La clause de liquidité forcée (forced sale ou IPO right) donne à l'investisseur le droit de forcer une cession ou une introduction en bourse si aucune sortie n'a eu lieu après un certain nombre d'années, typiquement 5 à 7 ans. C'est la garantie ultime pour l'investisseur que son horizon de sortie sera respecté.

Négociez les conditions de déclenchement avec précision : prix minimum, délai de notification, conditions de marché. Une clause trop large donne à l'investisseur le droit de forcer une cession à n'importe quel prix après 5 ans.

Les engagements du dirigeant

Le pacte contient des engagements personnels du dirigeant : clause de non-concurrence (durée, périmètre géographique et sectoriel), clause de non-sollicitation des salariés et clients, et parfois une obligation de présence minimum dans l'entreprise.

La clause de non-concurrence mérite une attention particulière. Une durée de 2 ans post-cession sur le secteur d'activité de l'entreprise est standard et raisonnable. Une durée de 5 ans sur un périmètre très large est une contrainte personnelle significative.

Ce que le pacte ne peut pas faire

Un pacte d'actionnaires est un contrat entre actionnaires. Il ne s'impose pas aux tiers — banquiers, clients, fournisseurs. En cas de cession de l'entreprise à un tiers, le pacte s'éteint avec la cession sauf clause spécifique de survie.

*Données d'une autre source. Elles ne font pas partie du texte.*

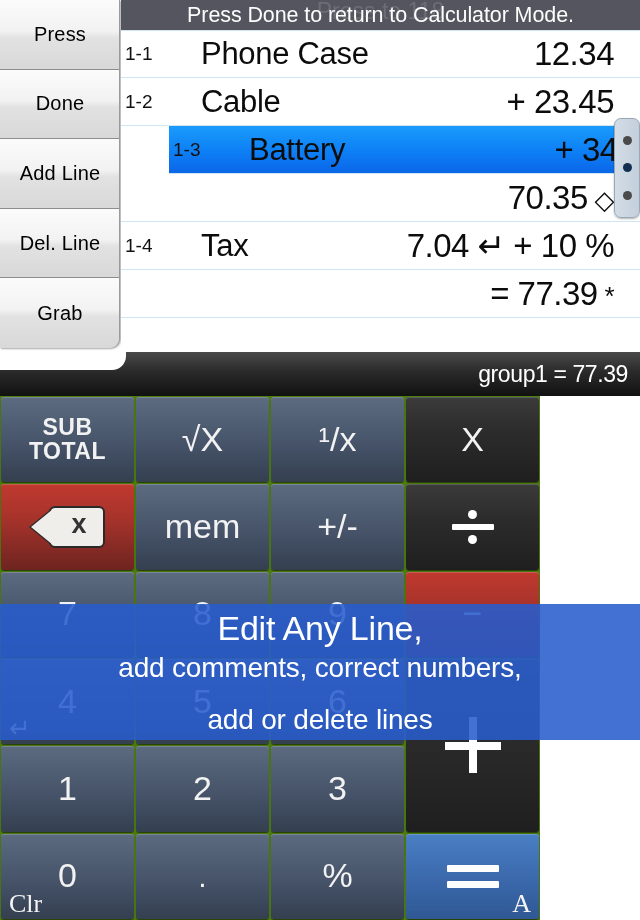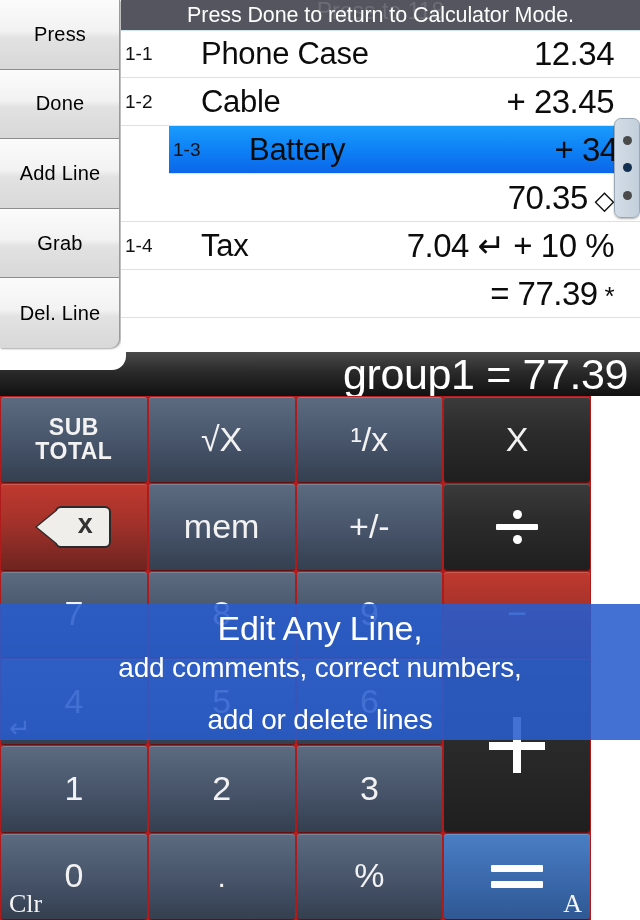--- a/index.html
+++ b/index.html
@@ -124,10 +124,10 @@
           <span>Add Line</span>
         </div>
         <div class="side-btn">
+          <span>Del. Line</span>
+        </div>
+        <div class="side-btn">
           <span>Grab</span>
-        </div>
-        <div class="side-btn">
-          <span>Del. Line</span>
         </div>
       </div>
 

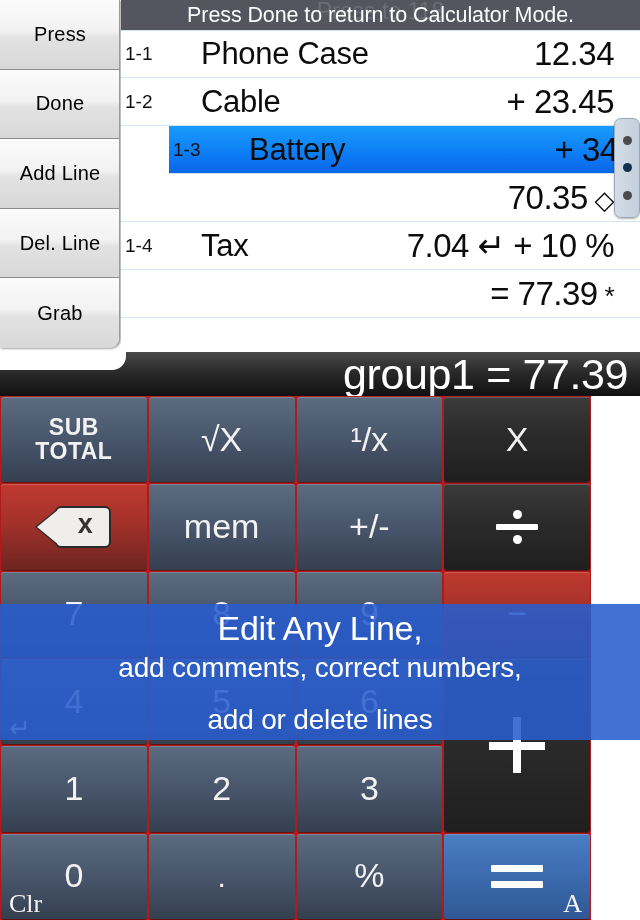--- a/index.html
+++ b/index.html
@@ -55,7 +55,7 @@
     display:flex; align-items:center; justify-content:flex-end; }
   #result-notch{ position:absolute; left:0; top:0; width:126px; height:18px; background:#ffffff;
     border-bottom-right-radius:14px; }
-  #result-text{ padding-right:12px; font-size:43px; color:#fff; letter-spacing:-.4px; }
+  #result-text{ padding-right:12px; font-size:23px; color:#fff; letter-spacing:-.4px; }
 
   
   #keypad{ position:absolute; left:0; top:396px; width:591px; height:524px;

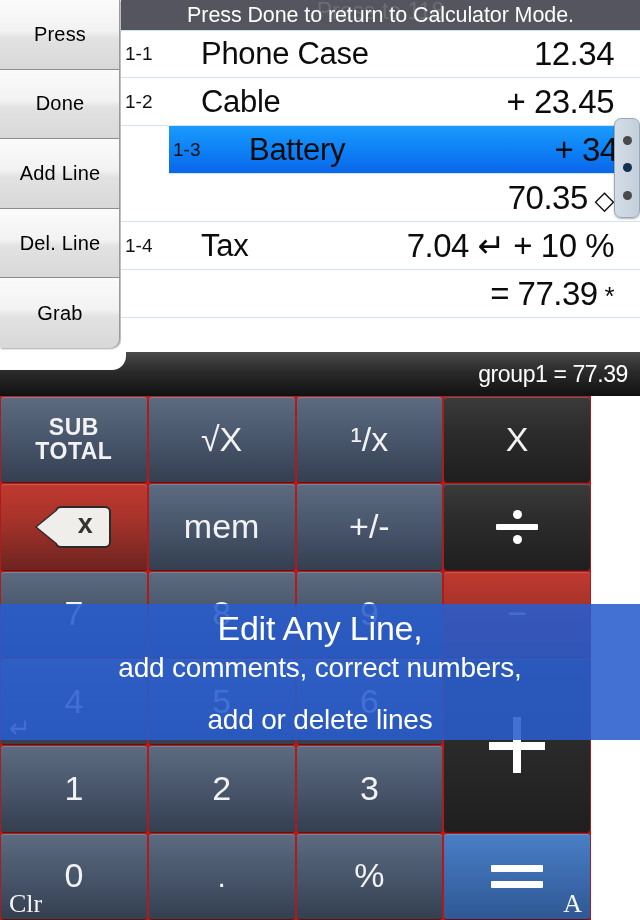--- a/index.html
+++ b/index.html
@@ -58,8 +58,8 @@
   #result-text{ padding-right:12px; font-size:23px; color:#fff; letter-spacing:-.4px; }
 
   
-  #keypad{ position:absolute; left:0; top:396px; width:591px; height:524px;
-    background:#b91c1c; display:grid;
+  #keypad{ position:absolute; left:0; top:396px; width:540px; height:524px;
+    background:#4d7c0f; display:grid;
     grid-template-columns:repeat(4,1fr); grid-template-rows:repeat(6,1fr); gap:2px; padding:1px; }
   .key{ position:relative; display:flex; align-items:center; justify-content:center;
     border-radius:3px; color:#f2f2f2; text-align:center;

Il ne peut pas contredire les statuts sur les points que la loi réserve aux statuts. En cas de conflit entre le pacte et les statuts, les statuts l'emportent généralement. C'est pourquoi les deux documents doivent être cohérents et rédigés conjointement.

Comment aborder la négociation

Faites-vous assister par un avocat M&A dès la réception de la term sheet. Le pacte n'est que la mise en forme juridique de ce qui a été négocié dans la term sheet — chaque point cédé à ce stade se retrouvera dans le pacte.

Priorisez vos batailles. Vous ne pouvez pas tout négocier. Identifiez les 3 ou 4 points qui comptent vraiment pour votre autonomie opérationnelle et concentrez l'énergie là-dessus.

Regardez au-delà du closing. Le pacte s'applique pendant 5 à 7 ans. Une clause qui semble mineure au moment de la signature peut devenir contraignante dans 3 ans si les conditions de marché changent.